What is being asked:
Please repeat the records exactly, keeping the pictures out.

Data to process:
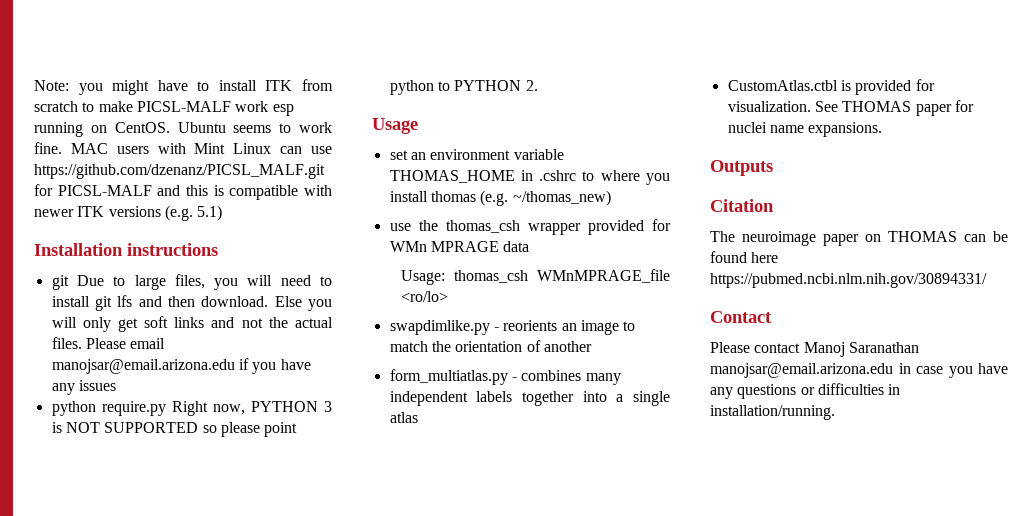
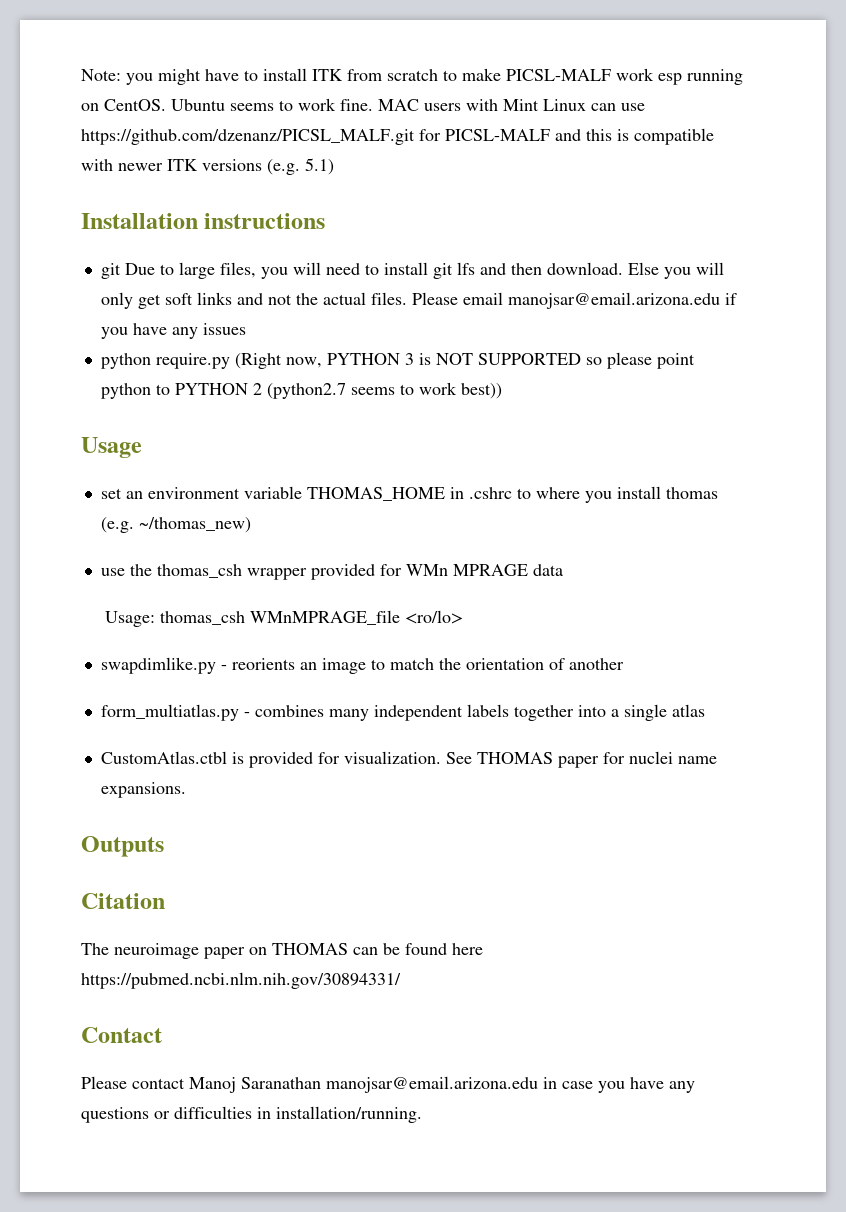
[171,401,208,416] Right -> [234,353,282,369] (Right
[525,80,538,91] 2. -> [252,382,502,399] 2 (python2.7 seems to work best))

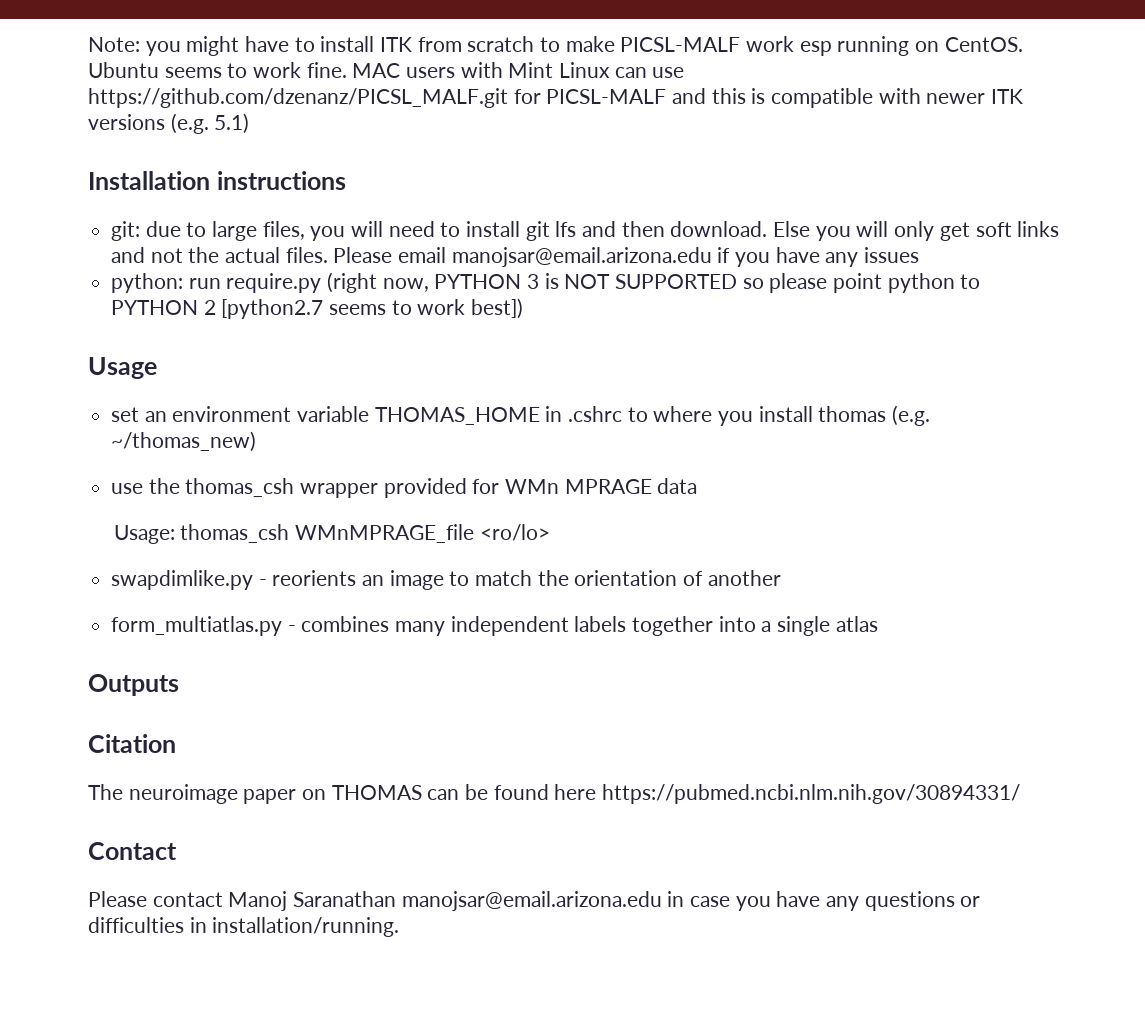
[100,263,155,279] git Due -> [111,221,181,241] git: due
[100,353,282,369] python require.py (Right -> [111,272,378,293] python: run require.py (right
[266,382,502,399] (python2.7 seems to work best)) -> [221,298,524,319] [python2.7 seems to work best])
[100,751,717,768] [100,782,186,798] // CustomAtlas.ctbl is provided for visualization. See THOMAS paper for nuclei name expansions. -> (878, 624) none

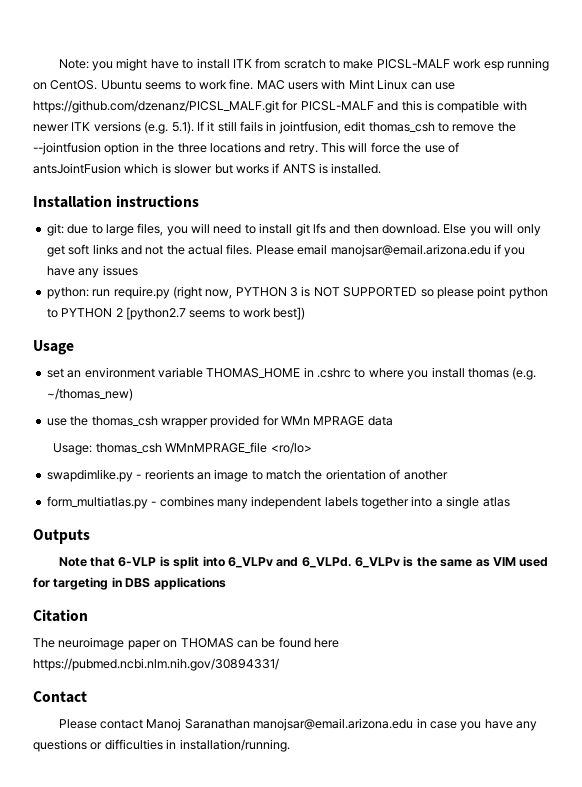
[214,113,250,134] 5.1) -> [171,121,516,134] [33,142,459,155] [33,163,382,174] 5.1). If it still fails in jointfusion, edit thomas_csh to remove the --jointfusion option in the three locations and retry. This will force the use of antsJointFusion which is slower but works if ANTS is installed.
(179, 685) none -> [58,556,549,569] [33,577,226,590] // Note that 6-VLP is split into 6_VLPv and 6_VLPd. 6_VLPv is the same as VIM used for targeting in DBS applications

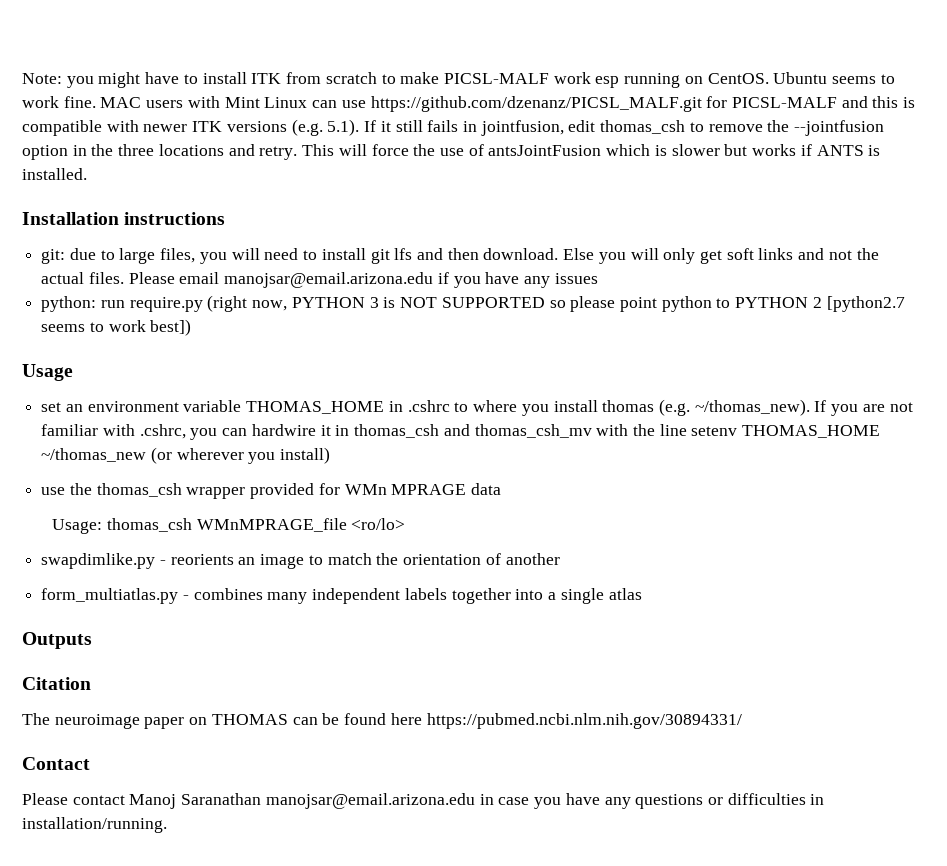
[46,388,133,401] ~/thomas_new) -> [694,399,913,416] [41,424,881,440] [41,447,331,464] ~/thomas_new). If you are not familiar with .cshrc, you can hardwire it in thomas_csh and thomas_csh_mv with the line setenv THOMAS_HOME ~/thomas_new (or wherever you install)
[58,556,549,569] [33,577,226,590] // Note that 6-VLP is split into 6_VLPv and 6_VLPd. 6_VLPv is the same as VIM used for targeting in DBS applications -> (92, 640) none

Response to the task:
[171,401,208,416] Right -> [234,353,282,369] (Right
[525,80,538,91] 2. -> [252,382,502,399] 2 (python2.7 seems to work best))

[100,263,155,279] git Due -> [111,221,181,241] git: due
[100,353,282,369] python require.py (Right -> [111,272,378,293] python: run require.py (right
[266,382,502,399] (python2.7 seems to work best)) -> [221,298,524,319] [python2.7 seems to work best])
[100,751,717,768] [100,782,186,798] // CustomAtlas.ctbl is provided for visualization. See THOMAS paper for nuclei name expansions. -> (878, 624) none

[214,113,250,134] 5.1) -> [171,121,516,134] [33,142,459,155] [33,163,382,174] 5.1). If it still fails in jointfusion, edit thomas_csh to remove the --jointfusion option in the three locations and retry. This will force the use of antsJointFusion which is slower but works if ANTS is installed.
(179, 685) none -> [58,556,549,569] [33,577,226,590] // Note that 6-VLP is split into 6_VLPv and 6_VLPd. 6_VLPv is the same as VIM used for targeting in DBS applications

[46,388,133,401] ~/thomas_new) -> [694,399,913,416] [41,424,881,440] [41,447,331,464] ~/thomas_new). If you are not familiar with .cshrc, you can hardwire it in thomas_csh and thomas_csh_mv with the line setenv THOMAS_HOME ~/thomas_new (or wherever you install)
[58,556,549,569] [33,577,226,590] // Note that 6-VLP is split into 6_VLPv and 6_VLPd. 6_VLPv is the same as VIM used for targeting in DBS applications -> (92, 640) none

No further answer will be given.